1 serving (100 grams) contains 120 calories, 22.5 grams of protein, 2.6 grams of fat, and 0.0 grams of carbohydrates.
Calories |
285.7 | ||
|---|---|---|---|
% Daily Value* |
|||
| Total Fat | 6.2 g | 7% | |
| Saturated Fat | 1.7 g | 8% | |
| Polyunsaturated Fat | 0 g | ||
| Cholesterol | 166.7 mg | 55% | |
| Sodium | 119.0 mg | 5% | |
| Total Carbohydrates | 0 g | 0% | |
| Dietary Fiber | 0 g | 0% | |
| Sugars | 0 g | ||
| protein | 53.6 g | 107% | |
| Vitamin D | 11.9 mcg | 59% | |
| Calcium | 26.2 mg | 2% | |
| Iron | 1.0 mg | 5% | |
| Potassium | 609.5 mg | 12% | |
* Percent Daily Values are based on a 2,000 calorie diet. Your daily values may be higher or lower depending on your calorie needs.
Chicken breast is a staple food derived from poultry, widely used across global cuisines due to its versatility and mild flavor. Native to various culinary traditions, it is a common ingredient in dishes ranging from Asian stir-fries to Western grilled preparations. Raw chicken breast is notably high in protein, providing approximately 31 grams of protein per 100 grams, alongside essential nutrients like B vitamins (particularly B3 and B6), selenium, and phosphorus. It is naturally low in fat—containing roughly 3.6 grams per 100 grams—and free of carbohydrates, making it a favored choice for high-protein diets. Additionally, it serves as a complete protein source, containing all nine essential amino acids necessary for human health.
Store raw chicken breast in the refrigerator at 40°F (4°C) or below and use within 1-2 days. For longer storage, freeze at 0°F (-18°C), ensuring it is tightly sealed to prevent freezer burn.
Yes, chicken breast is an excellent source of protein. A 3.5-ounce (100-gram) raw serving contains approximately 31 grams of protein and only about 165 calories, making it a lean and protein-dense option for many diets.

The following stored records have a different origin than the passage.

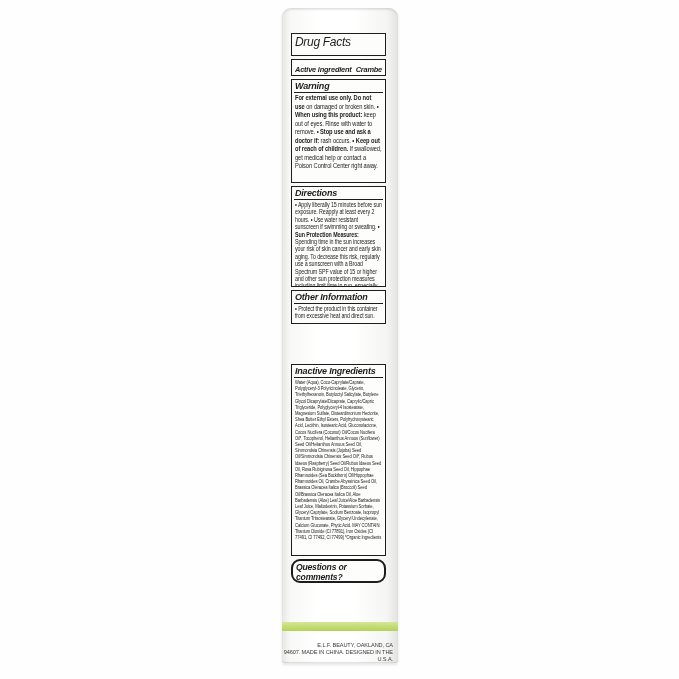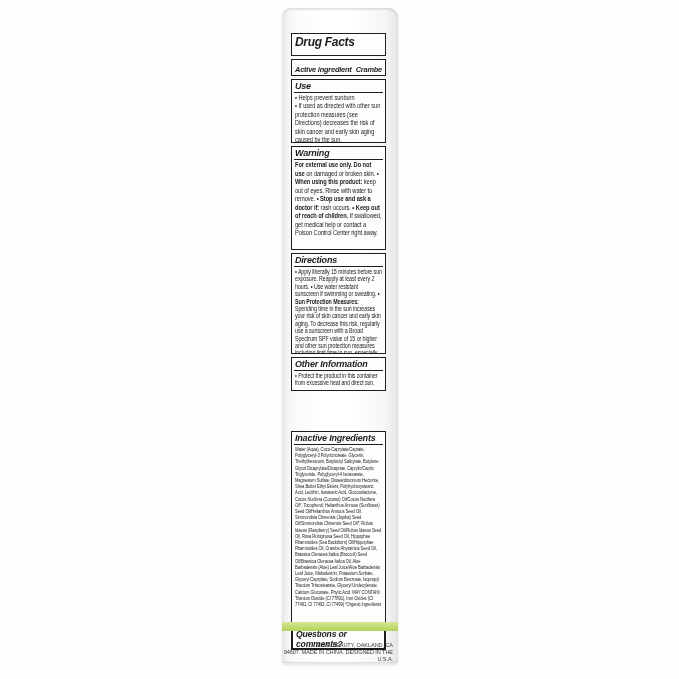"Drug Facts" .df-title { font-weight: bold -> normal }
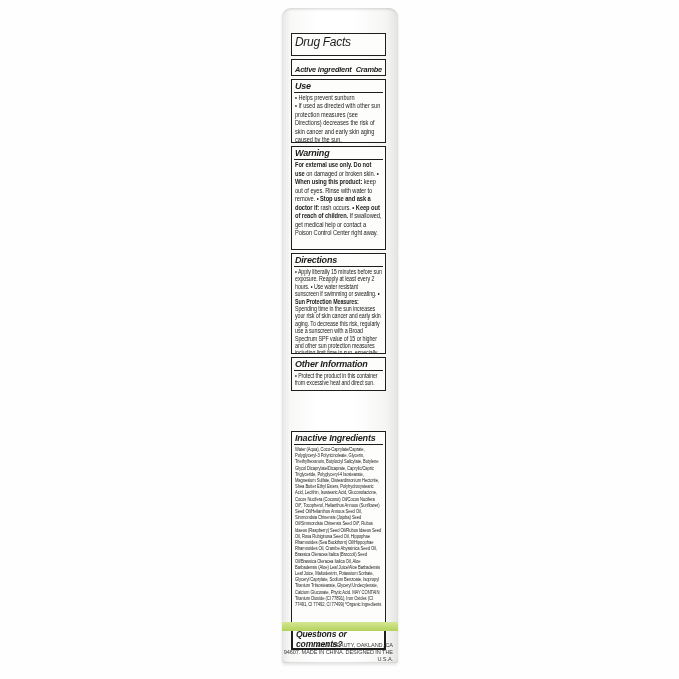"Use" div.dfbox { html: <div> <div>Use</div> <div> <p>• Helps prevent sunburn</p> <p>• If used as directed with other sun protection measures (see Directions) decreases the risk of skin cancer and early skin aging caused by the sun.</p> </div> </div> -> none }
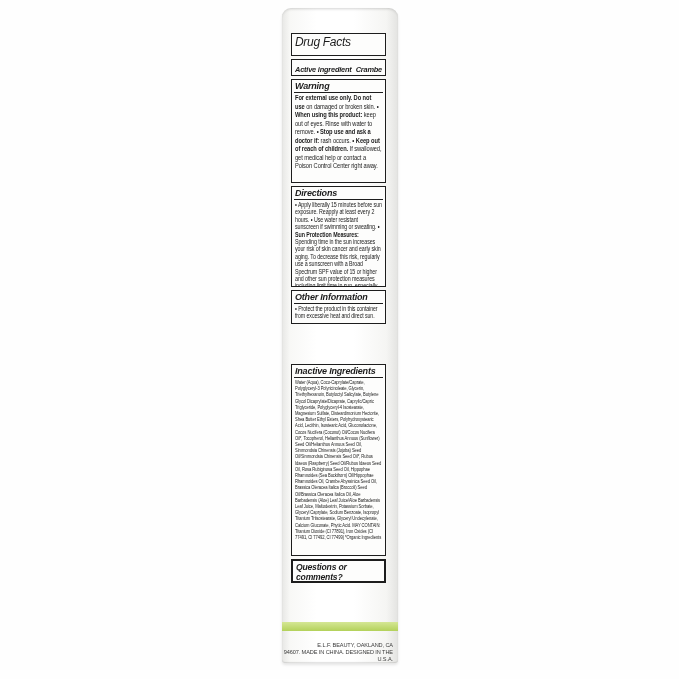"Questions or comments?" div.dfbox { border-radius: none -> 9px }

Yes, chicken breast is a great choice for a keto diet. It is low in carbs (virtually zero grams) and high in protein, which supports the diet's focus on minimizing carbohydrates while providing essential nutrients.
Chicken breast is a lean protein that helps build and repair muscle, supports weight management, and is low in saturated fat. It also contains B vitamins like niacin and B6, which support energy metabolism and brain health.
A standard serving size of chicken breast is about 3 to 4 ounces, equivalent to the size of a deck of cards. This portion typically provides 26-31 grams of protein, making it an appropriate amount for most adults.
Chicken breast is leaner than chicken thigh, containing fewer calories and less fat. For example, 100 grams of raw chicken breast has around 165 calories and 3.6 grams of fat, while chicken thigh has approximately 209 calories and 11 grams of fat. However, chicken thigh offers more flavor due to its higher fat content.
Our nutrition data comes from trusted, authoritative sources to ensure accuracy and reliability. Below are specific scientific references and authoritative sources for this food item.
Additional Authoritative Sources:
Daily value percentages based on FDA guidelines. Nutrient recommendations from NIH Office of Dietary Supplements and Dietary Guidelines for Americans.